▶ Watch Video: “The Book of Charlie”: A centenarian’s life well-lived

It was a typical Sunday in August 2007, in a suburb of Kansas City, when David Von Drehle spotted his new neighbor: “Charlie was in the drive wearing just a pair of swim trunks, and he’s washing his girlfriend’s car,” he said. “Big, muscular chest.”

Charlie, at that time, was 102 years old.

Charles White III had already lived a couple of lifetimes, and still had a lot of road in front of him. Meanwhile, Von Drehle and his young family had just moved from Washington, D.C. The two became fast friends. “We’d usually sit in his den, and he’d tell me stories,” Von Drehle said.

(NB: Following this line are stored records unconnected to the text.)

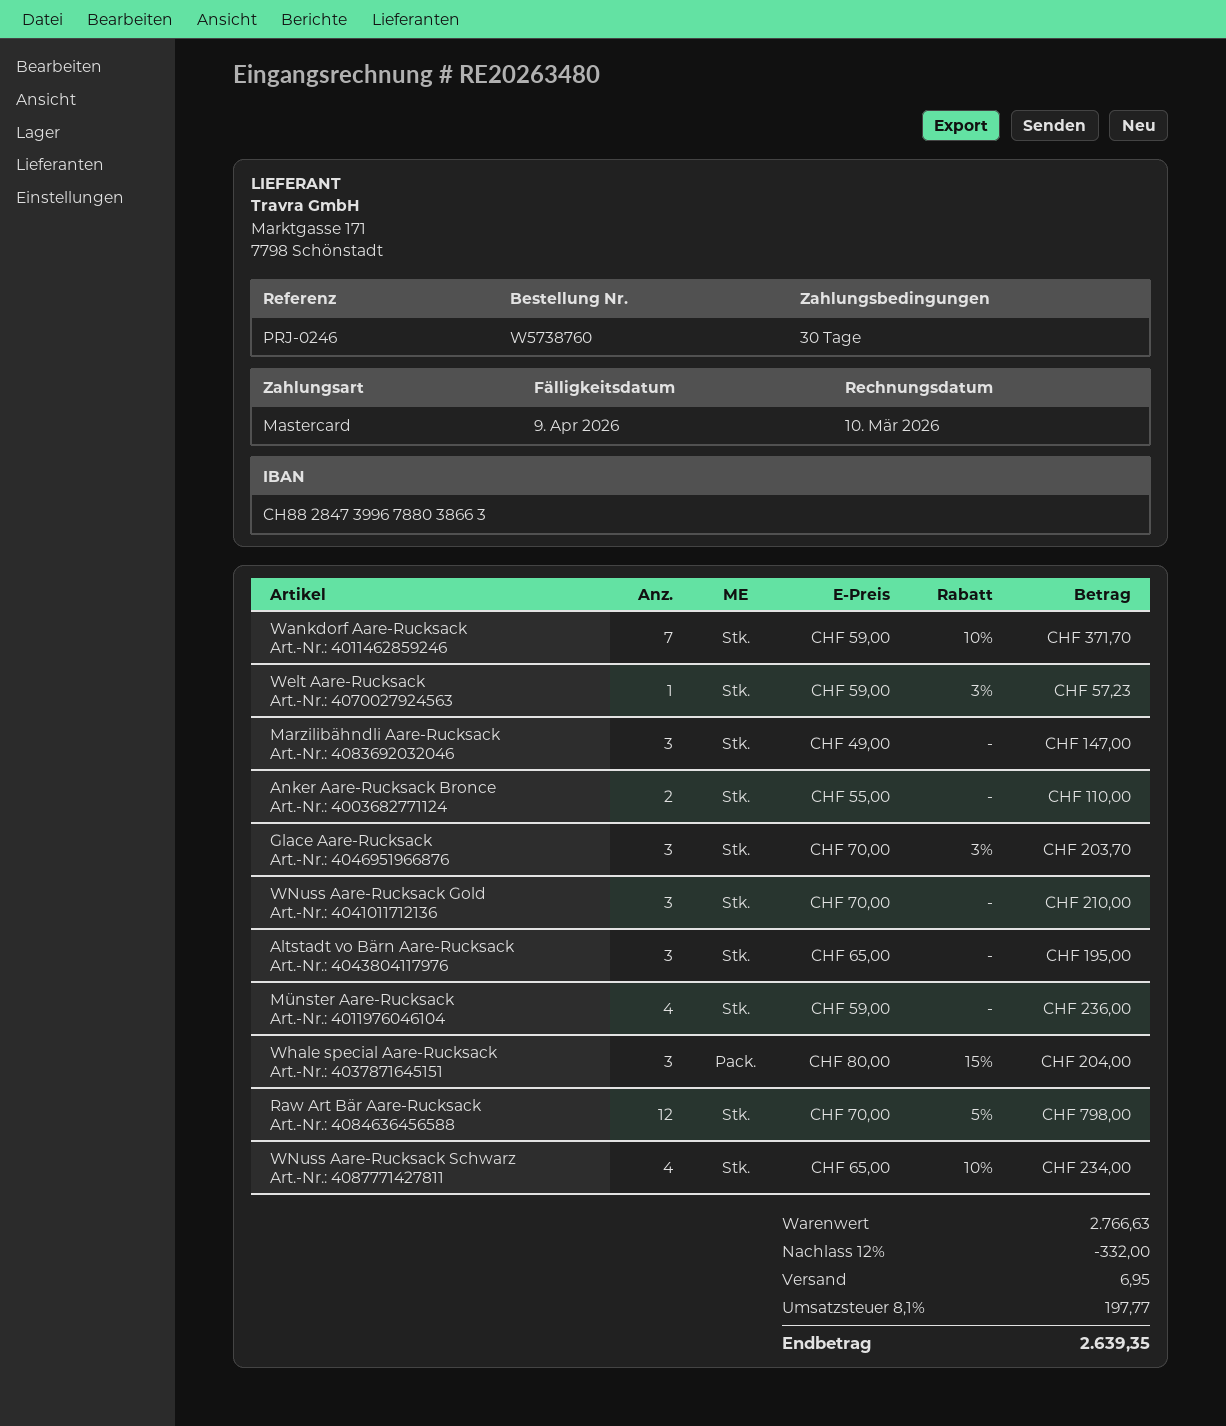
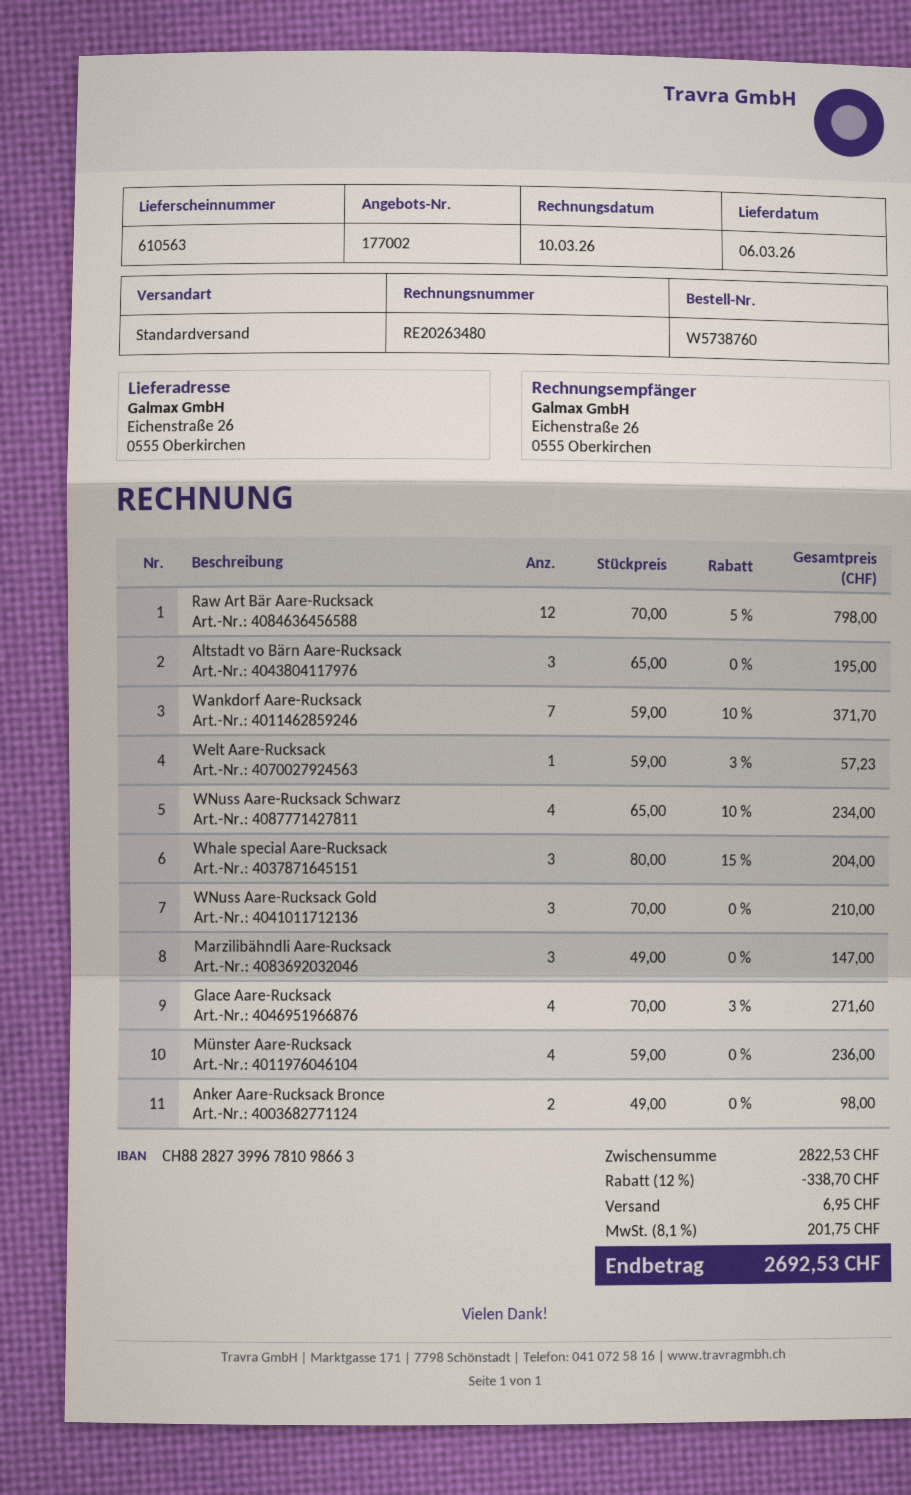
bank account: CH8828473996788038663 -> CH8828273996781098663
Anker Aare-Rucksack Bronce: 2 x 55.00 = 110.00 -> 2 x 49.00 = 98.00
Glace Aare-Rucksack: 3 x 70.00 - 3% = 203.70 -> 4 x 70.00 - 3% = 271.60
subtotal: 2766.63 -> 2822.53
discount: 12% = 332.00 -> 12% = 338.70
tax: 8.1% = 197.77 -> 8.1% = 201.75
total: 2639.35 -> 2692.53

Stories that comprise much of Von Drehle’s new book, “The Book of Charlie,” published by Simon & Schuster (part of CBS’ parent company, Paramount Global). 

Simon & Schuster

And yes, as the book’s subtitle says, Charlie lived to be 109.

Burbank asked, “What are some of those kind of historical and otherwise amazing things about somebody who lives to be 109?”

“He was born before radio; by the end of his life he had an iPhone,” said Von Drehle. “He lived from the days of horse-drawn carriages to see people on the International Space Station.”

White was born in 1905, in Galesburg, Illinois. The son of a pastor, his family relocated to Kansas City so his father could supplement their income with a second job. But his father’s life ended tragically at just 42. Von Drehle said, “He really described his childhood sort of ending that day.”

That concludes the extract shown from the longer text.